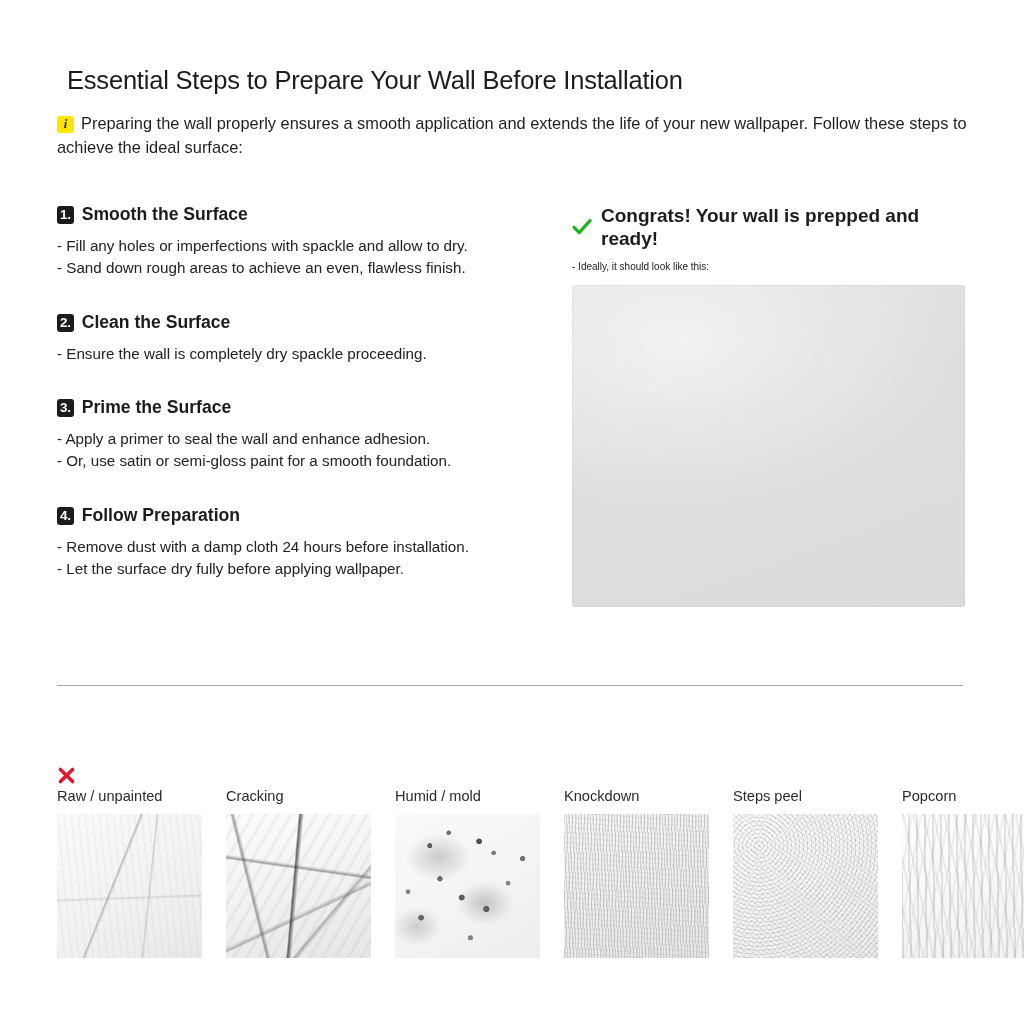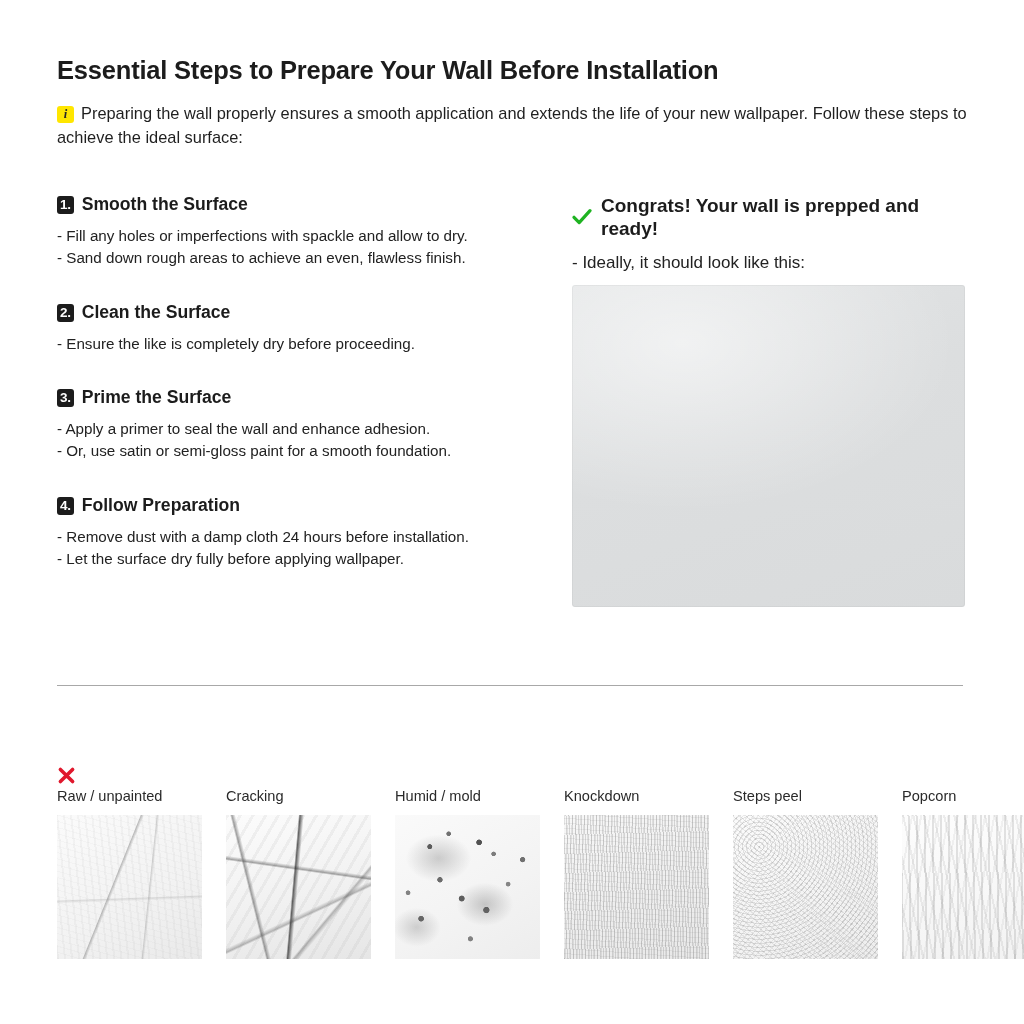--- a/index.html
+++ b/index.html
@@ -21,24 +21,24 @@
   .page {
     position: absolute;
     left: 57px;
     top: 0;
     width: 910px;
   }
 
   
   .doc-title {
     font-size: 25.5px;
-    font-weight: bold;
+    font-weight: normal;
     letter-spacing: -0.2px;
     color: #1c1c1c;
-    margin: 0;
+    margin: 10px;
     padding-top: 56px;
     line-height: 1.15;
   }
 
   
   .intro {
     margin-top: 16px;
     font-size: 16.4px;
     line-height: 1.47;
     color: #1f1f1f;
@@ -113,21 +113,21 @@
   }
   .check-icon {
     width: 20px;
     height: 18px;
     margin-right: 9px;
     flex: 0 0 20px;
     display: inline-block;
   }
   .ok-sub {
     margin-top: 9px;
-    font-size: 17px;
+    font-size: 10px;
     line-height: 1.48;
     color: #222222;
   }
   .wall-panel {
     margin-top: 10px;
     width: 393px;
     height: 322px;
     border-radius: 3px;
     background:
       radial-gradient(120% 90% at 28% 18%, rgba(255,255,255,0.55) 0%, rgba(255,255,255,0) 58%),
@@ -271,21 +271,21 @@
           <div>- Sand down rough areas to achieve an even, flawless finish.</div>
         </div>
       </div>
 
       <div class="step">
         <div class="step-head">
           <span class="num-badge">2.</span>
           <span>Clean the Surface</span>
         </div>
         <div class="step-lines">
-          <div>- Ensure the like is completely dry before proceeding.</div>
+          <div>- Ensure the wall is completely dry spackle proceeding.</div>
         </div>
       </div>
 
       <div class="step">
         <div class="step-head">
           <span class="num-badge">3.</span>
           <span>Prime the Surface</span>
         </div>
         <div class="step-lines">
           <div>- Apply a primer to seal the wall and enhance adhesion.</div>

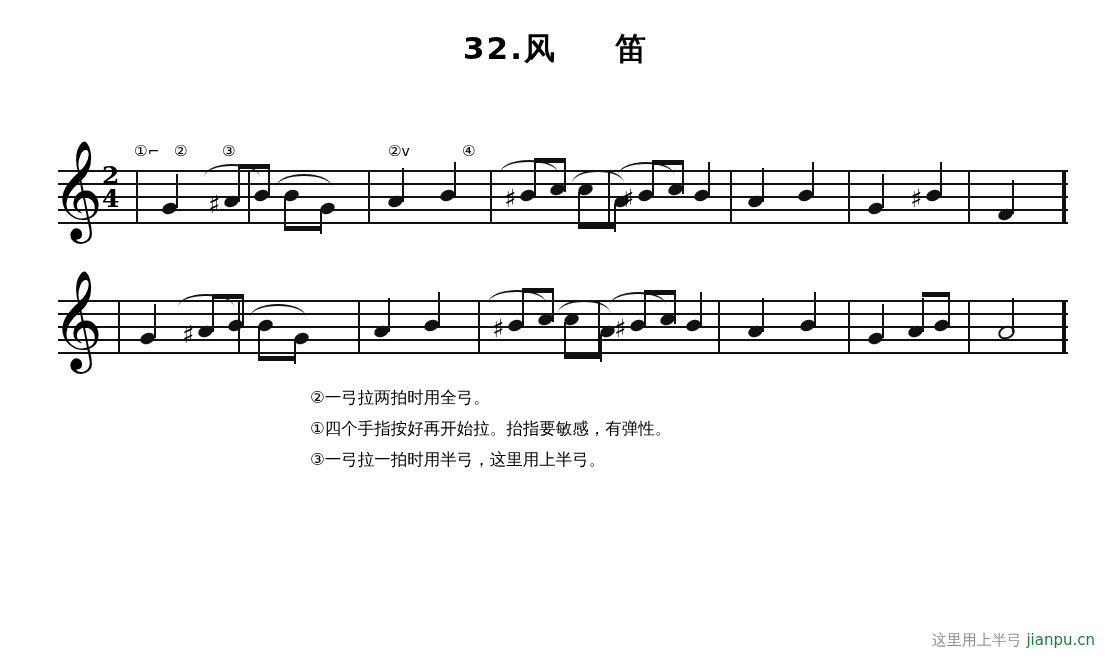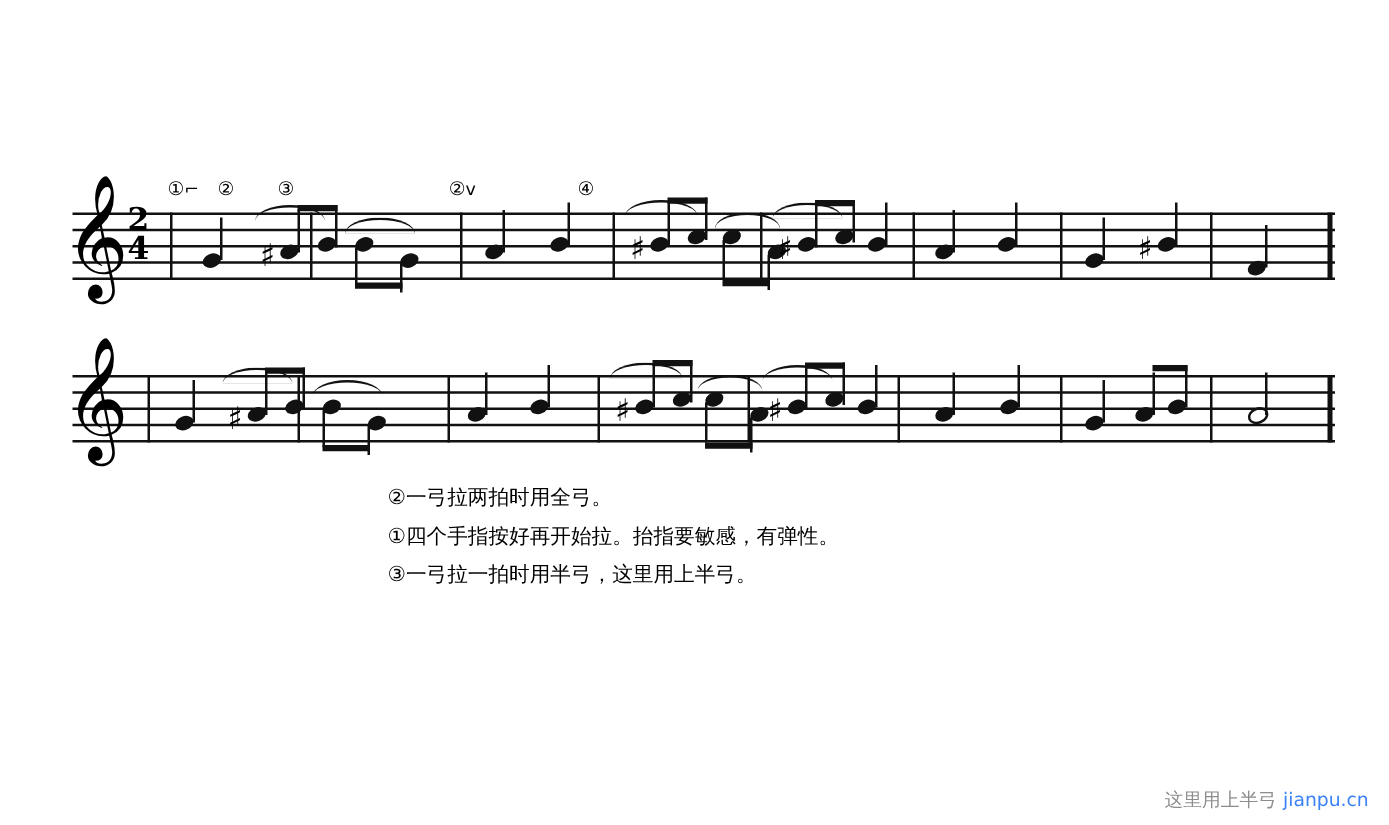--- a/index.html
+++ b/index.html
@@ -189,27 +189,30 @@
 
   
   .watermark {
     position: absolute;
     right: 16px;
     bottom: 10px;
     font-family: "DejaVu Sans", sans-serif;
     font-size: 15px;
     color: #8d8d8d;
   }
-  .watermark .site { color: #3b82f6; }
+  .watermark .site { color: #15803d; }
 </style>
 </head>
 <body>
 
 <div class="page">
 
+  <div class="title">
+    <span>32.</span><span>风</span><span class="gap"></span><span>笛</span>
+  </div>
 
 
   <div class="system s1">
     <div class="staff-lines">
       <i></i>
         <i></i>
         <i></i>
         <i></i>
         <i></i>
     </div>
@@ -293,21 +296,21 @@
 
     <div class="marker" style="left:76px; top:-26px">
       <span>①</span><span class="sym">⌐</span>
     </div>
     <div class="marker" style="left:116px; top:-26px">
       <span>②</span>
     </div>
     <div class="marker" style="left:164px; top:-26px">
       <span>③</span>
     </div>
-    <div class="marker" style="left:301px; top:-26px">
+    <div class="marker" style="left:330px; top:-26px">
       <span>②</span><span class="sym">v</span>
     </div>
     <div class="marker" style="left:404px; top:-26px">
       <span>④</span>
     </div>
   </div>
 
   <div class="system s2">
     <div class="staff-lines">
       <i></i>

● ● ● ● ● ● ●

> **Exercise brief**
Would you reproduce the lines above, from the very first through the line containing "font-size: 16.4px;", exactly and without the pictures?

> **Written answer**
--- a/index.html
+++ b/index.html
@@ -21,24 +21,24 @@
   .page {
     position: absolute;
     left: 57px;
     top: 0;
     width: 910px;
   }
 
   
   .doc-title {
     font-size: 25.5px;
-    font-weight: bold;
+    font-weight: normal;
     letter-spacing: -0.2px;
     color: #1c1c1c;
-    margin: 0;
+    margin: 10px;
     padding-top: 56px;
     line-height: 1.15;
   }
 
   
   .intro {
     margin-top: 16px;
     font-size: 16.4px;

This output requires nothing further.